═══ Dataset records ═══

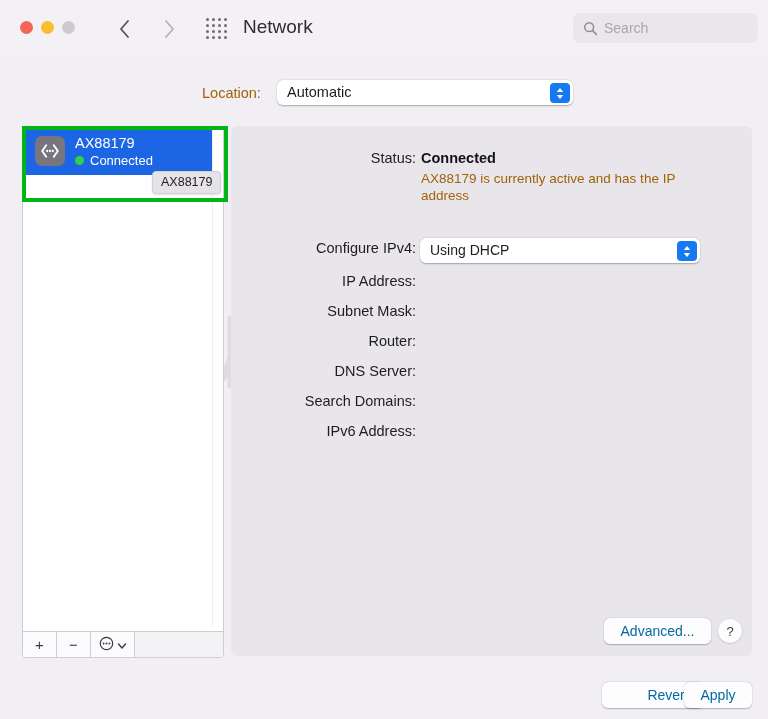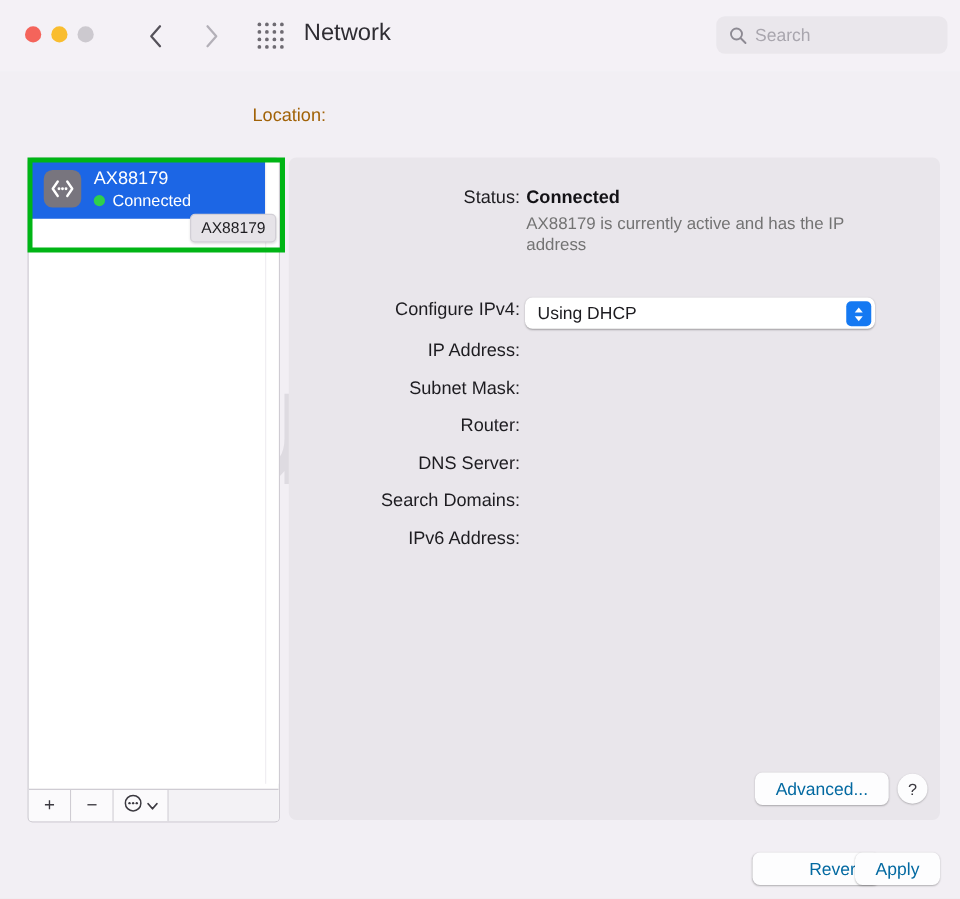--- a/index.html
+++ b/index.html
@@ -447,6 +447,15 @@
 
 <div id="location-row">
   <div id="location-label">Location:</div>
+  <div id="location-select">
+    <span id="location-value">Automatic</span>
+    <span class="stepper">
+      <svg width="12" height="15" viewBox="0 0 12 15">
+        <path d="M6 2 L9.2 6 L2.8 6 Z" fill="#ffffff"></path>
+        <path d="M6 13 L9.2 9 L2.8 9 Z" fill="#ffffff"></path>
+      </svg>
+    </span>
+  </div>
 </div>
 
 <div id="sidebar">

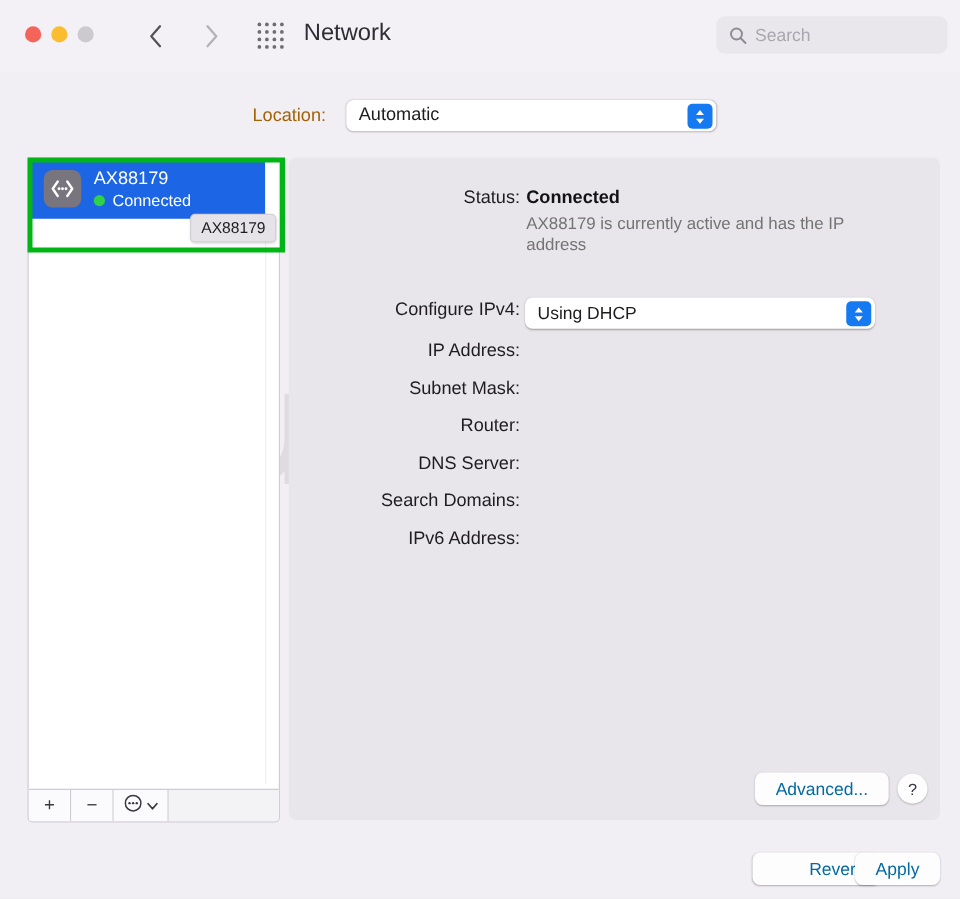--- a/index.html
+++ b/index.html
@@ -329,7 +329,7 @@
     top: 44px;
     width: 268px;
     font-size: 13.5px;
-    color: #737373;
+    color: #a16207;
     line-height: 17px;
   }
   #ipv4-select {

═══
═══ Dataset records ═══

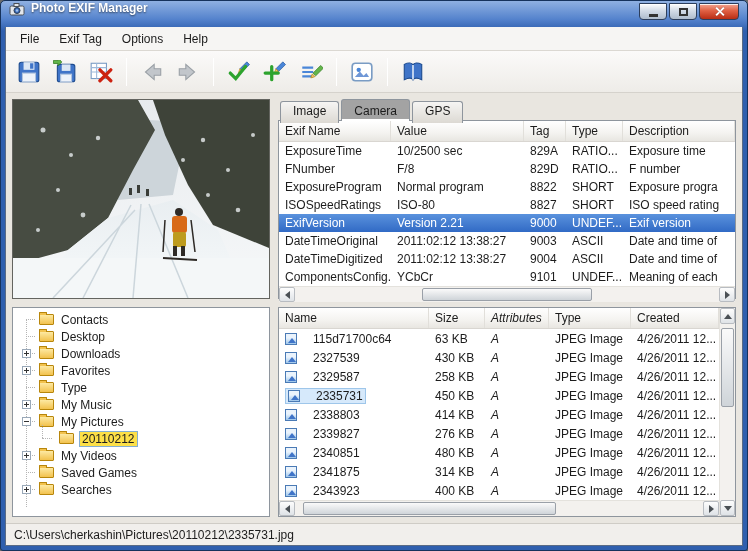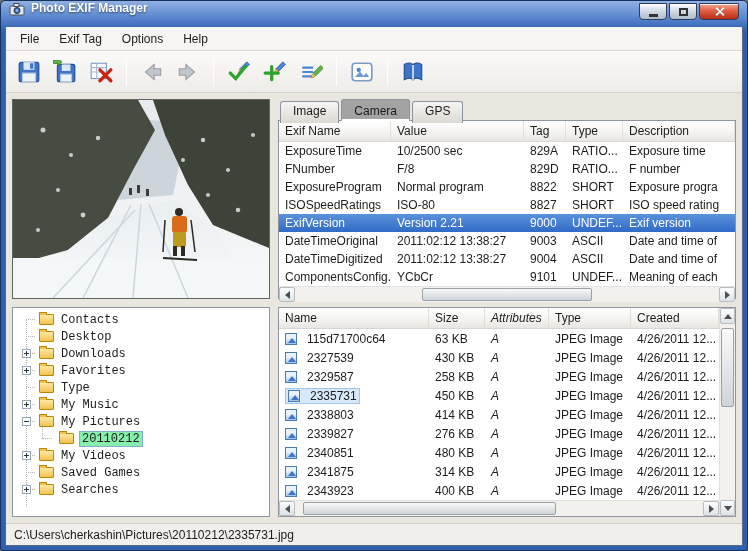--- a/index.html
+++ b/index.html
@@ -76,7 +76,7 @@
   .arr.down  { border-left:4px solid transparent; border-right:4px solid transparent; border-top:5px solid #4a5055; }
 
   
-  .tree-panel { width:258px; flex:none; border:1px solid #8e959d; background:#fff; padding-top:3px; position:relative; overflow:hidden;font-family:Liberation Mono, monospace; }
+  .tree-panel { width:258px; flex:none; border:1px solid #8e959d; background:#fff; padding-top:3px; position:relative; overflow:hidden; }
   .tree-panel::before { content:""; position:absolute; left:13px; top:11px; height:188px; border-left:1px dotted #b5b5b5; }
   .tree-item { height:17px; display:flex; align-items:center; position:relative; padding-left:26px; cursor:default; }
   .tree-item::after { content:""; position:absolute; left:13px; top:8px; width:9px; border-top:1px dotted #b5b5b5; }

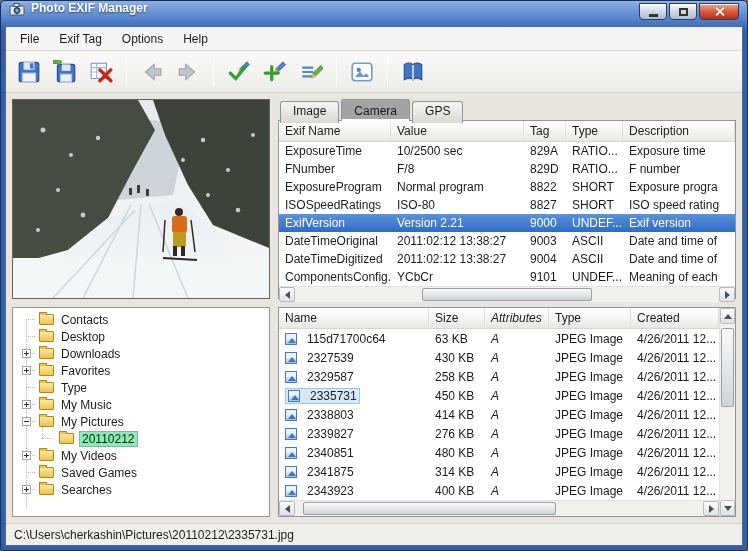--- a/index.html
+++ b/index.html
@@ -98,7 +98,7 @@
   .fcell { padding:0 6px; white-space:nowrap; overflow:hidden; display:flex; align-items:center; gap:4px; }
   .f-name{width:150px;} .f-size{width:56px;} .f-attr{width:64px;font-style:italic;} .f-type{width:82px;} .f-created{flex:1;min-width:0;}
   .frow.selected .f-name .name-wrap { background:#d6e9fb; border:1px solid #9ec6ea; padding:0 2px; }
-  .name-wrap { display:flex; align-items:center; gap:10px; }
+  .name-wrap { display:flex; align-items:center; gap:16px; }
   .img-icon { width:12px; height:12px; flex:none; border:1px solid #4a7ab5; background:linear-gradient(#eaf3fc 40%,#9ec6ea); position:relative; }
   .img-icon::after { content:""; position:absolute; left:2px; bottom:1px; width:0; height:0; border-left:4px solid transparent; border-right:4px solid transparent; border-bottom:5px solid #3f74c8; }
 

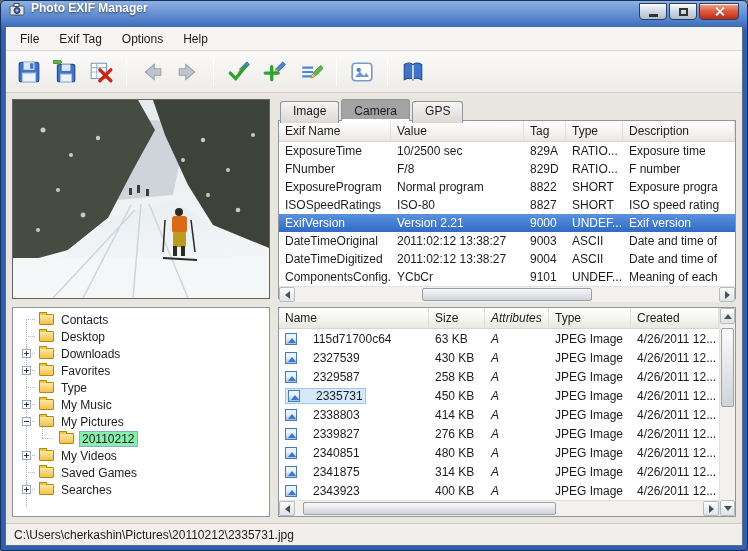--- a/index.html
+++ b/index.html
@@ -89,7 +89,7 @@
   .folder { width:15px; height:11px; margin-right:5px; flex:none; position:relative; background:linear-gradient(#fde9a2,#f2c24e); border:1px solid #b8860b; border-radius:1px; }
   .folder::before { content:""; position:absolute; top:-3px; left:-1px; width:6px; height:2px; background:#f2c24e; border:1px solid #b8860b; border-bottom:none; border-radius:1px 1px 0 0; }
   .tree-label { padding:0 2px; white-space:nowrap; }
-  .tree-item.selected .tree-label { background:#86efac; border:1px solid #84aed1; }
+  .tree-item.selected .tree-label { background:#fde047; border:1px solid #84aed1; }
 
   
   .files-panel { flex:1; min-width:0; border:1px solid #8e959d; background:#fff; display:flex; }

═══
═══ Dataset records ═══

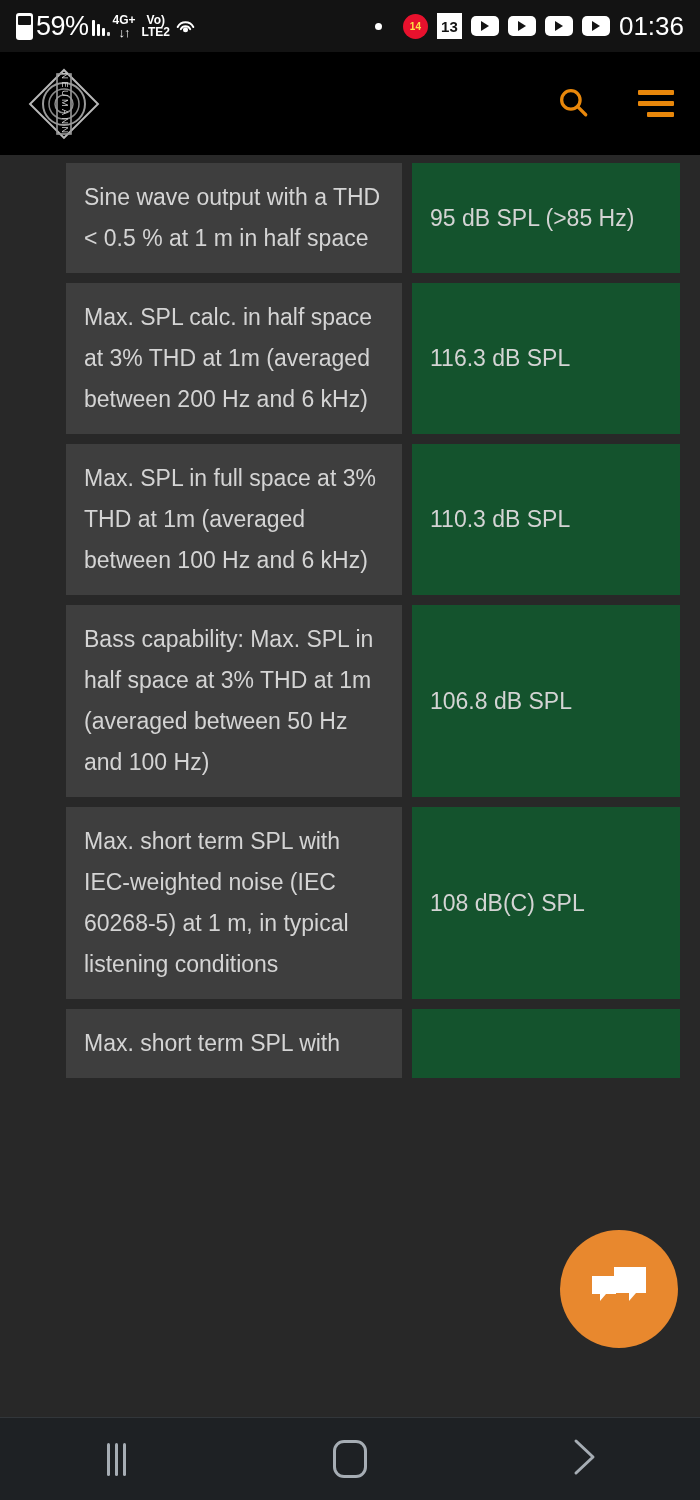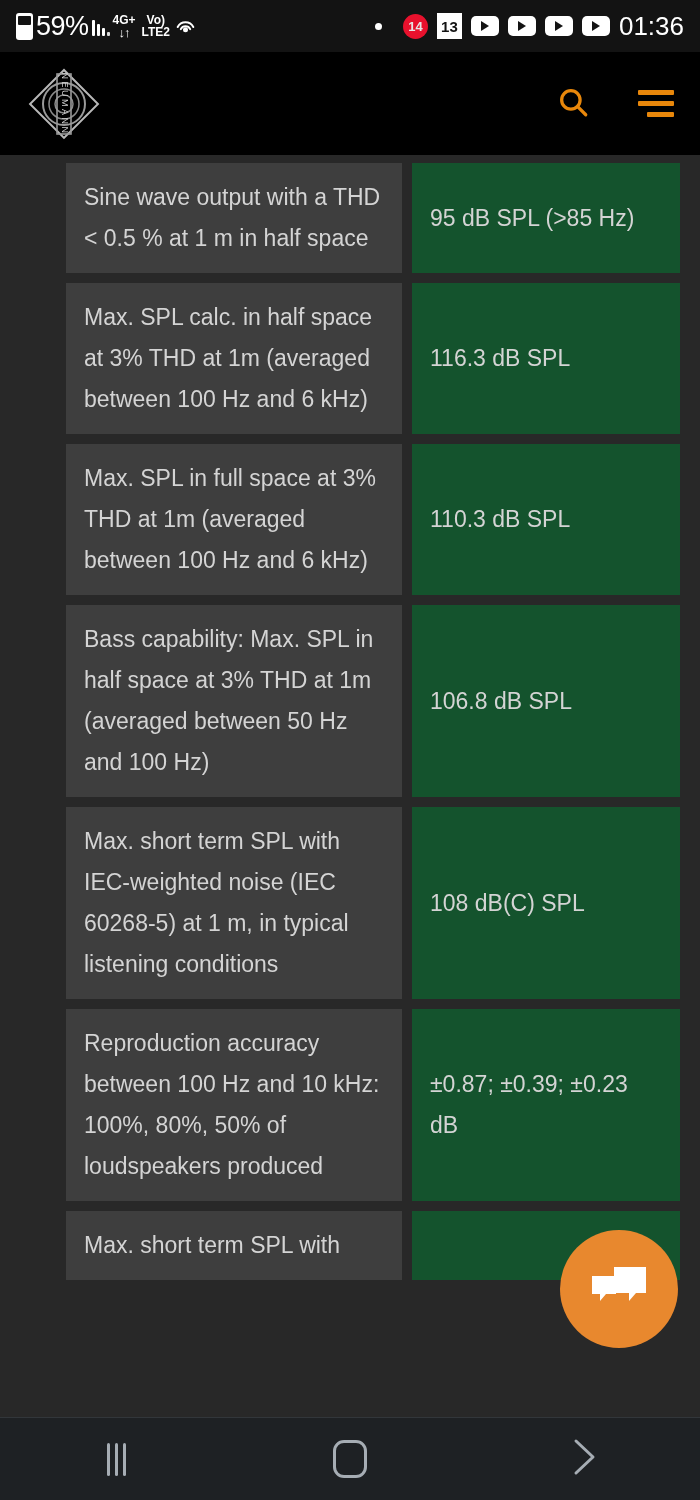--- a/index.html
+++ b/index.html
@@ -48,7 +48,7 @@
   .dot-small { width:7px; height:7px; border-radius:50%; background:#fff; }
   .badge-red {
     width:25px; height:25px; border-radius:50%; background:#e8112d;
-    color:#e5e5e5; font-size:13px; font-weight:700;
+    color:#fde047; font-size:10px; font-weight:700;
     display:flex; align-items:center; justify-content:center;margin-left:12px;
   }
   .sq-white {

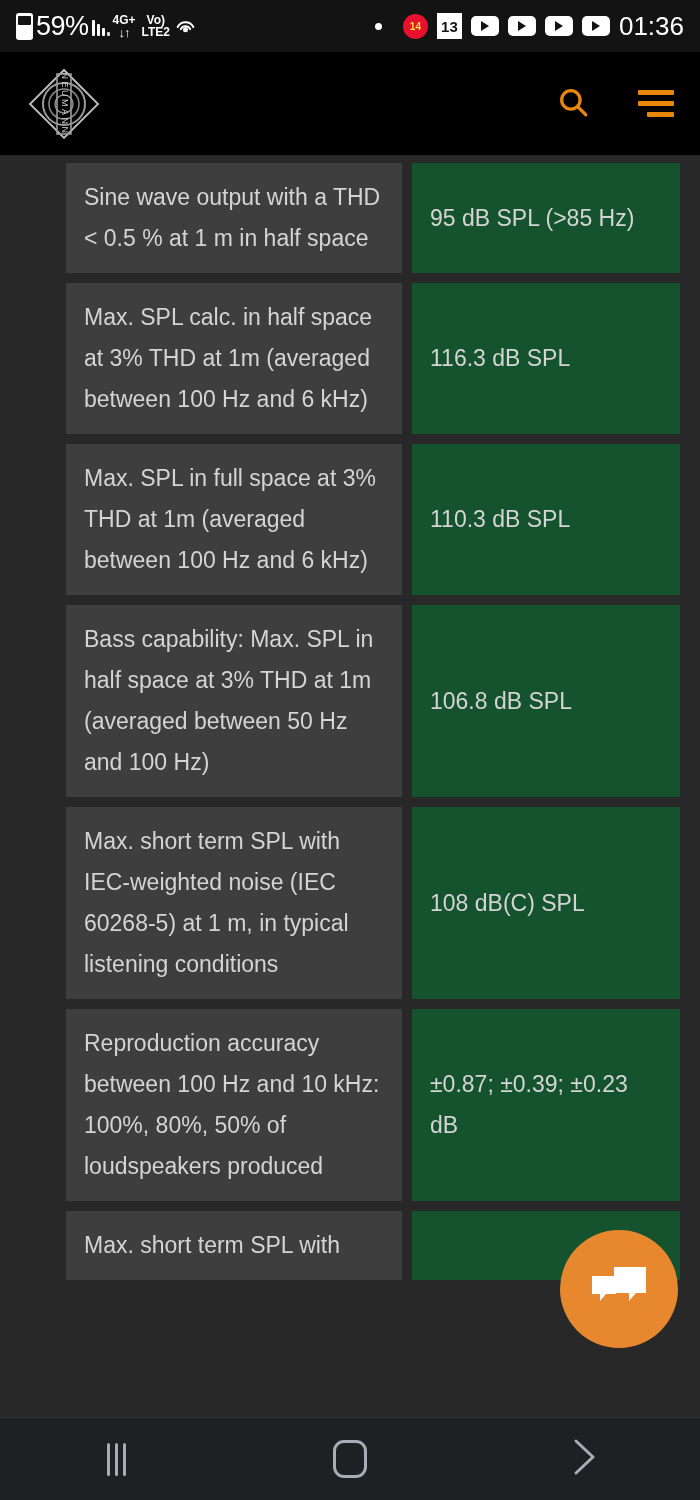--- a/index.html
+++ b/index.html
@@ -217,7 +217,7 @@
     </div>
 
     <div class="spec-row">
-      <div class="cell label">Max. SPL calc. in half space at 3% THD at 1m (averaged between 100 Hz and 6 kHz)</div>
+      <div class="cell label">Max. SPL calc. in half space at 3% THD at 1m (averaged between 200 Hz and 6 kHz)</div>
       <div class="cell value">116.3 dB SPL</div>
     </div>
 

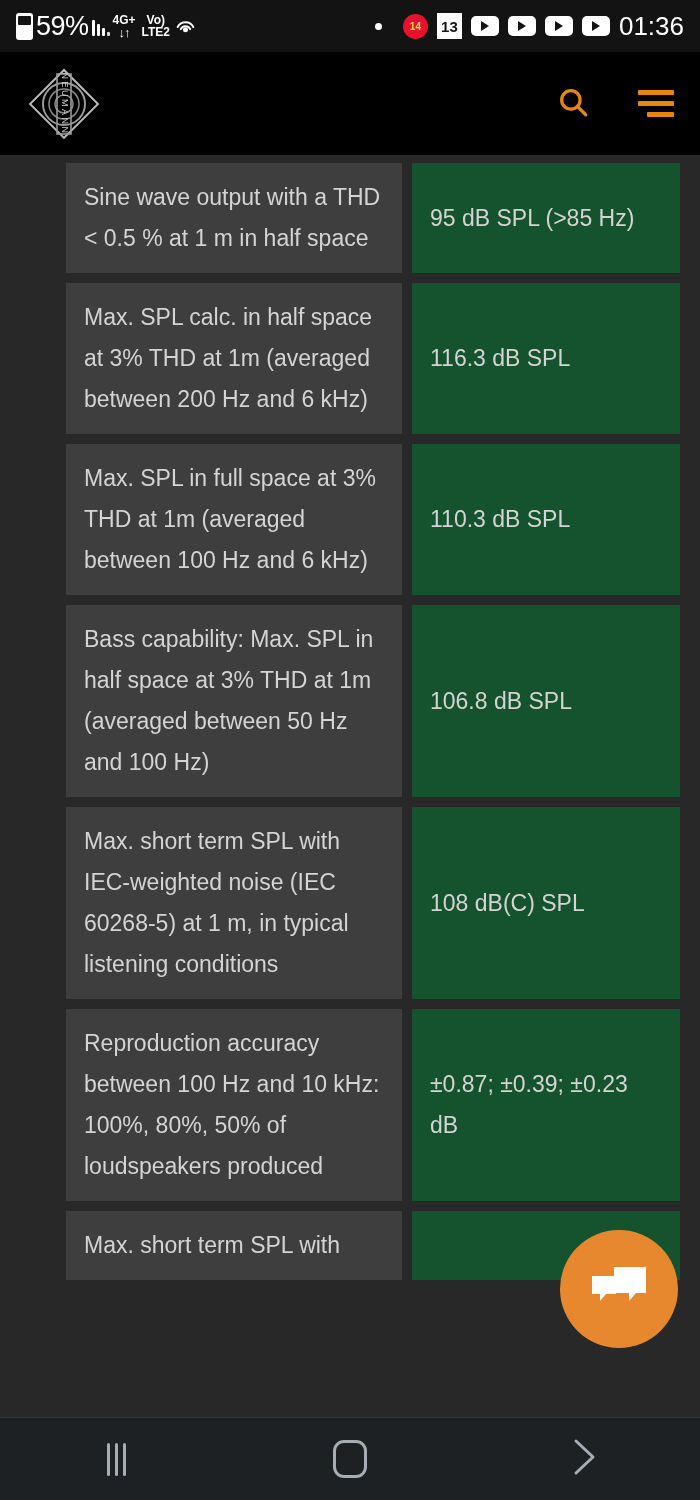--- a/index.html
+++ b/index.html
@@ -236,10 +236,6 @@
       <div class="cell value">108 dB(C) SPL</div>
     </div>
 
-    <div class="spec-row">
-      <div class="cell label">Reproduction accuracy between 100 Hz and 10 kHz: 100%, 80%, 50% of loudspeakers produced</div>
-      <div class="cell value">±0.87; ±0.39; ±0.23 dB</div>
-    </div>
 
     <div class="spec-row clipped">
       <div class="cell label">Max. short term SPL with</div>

═══

Gather every line from the listing above in which the word "white" appears.

   .fcell { padding:0 6px; white-space:nowrap; overflow:hidden; display:flex; align-items:center; gap:4px; }
   .tree-label { padding:0 2px; white-space:nowrap; }
   .sq-white {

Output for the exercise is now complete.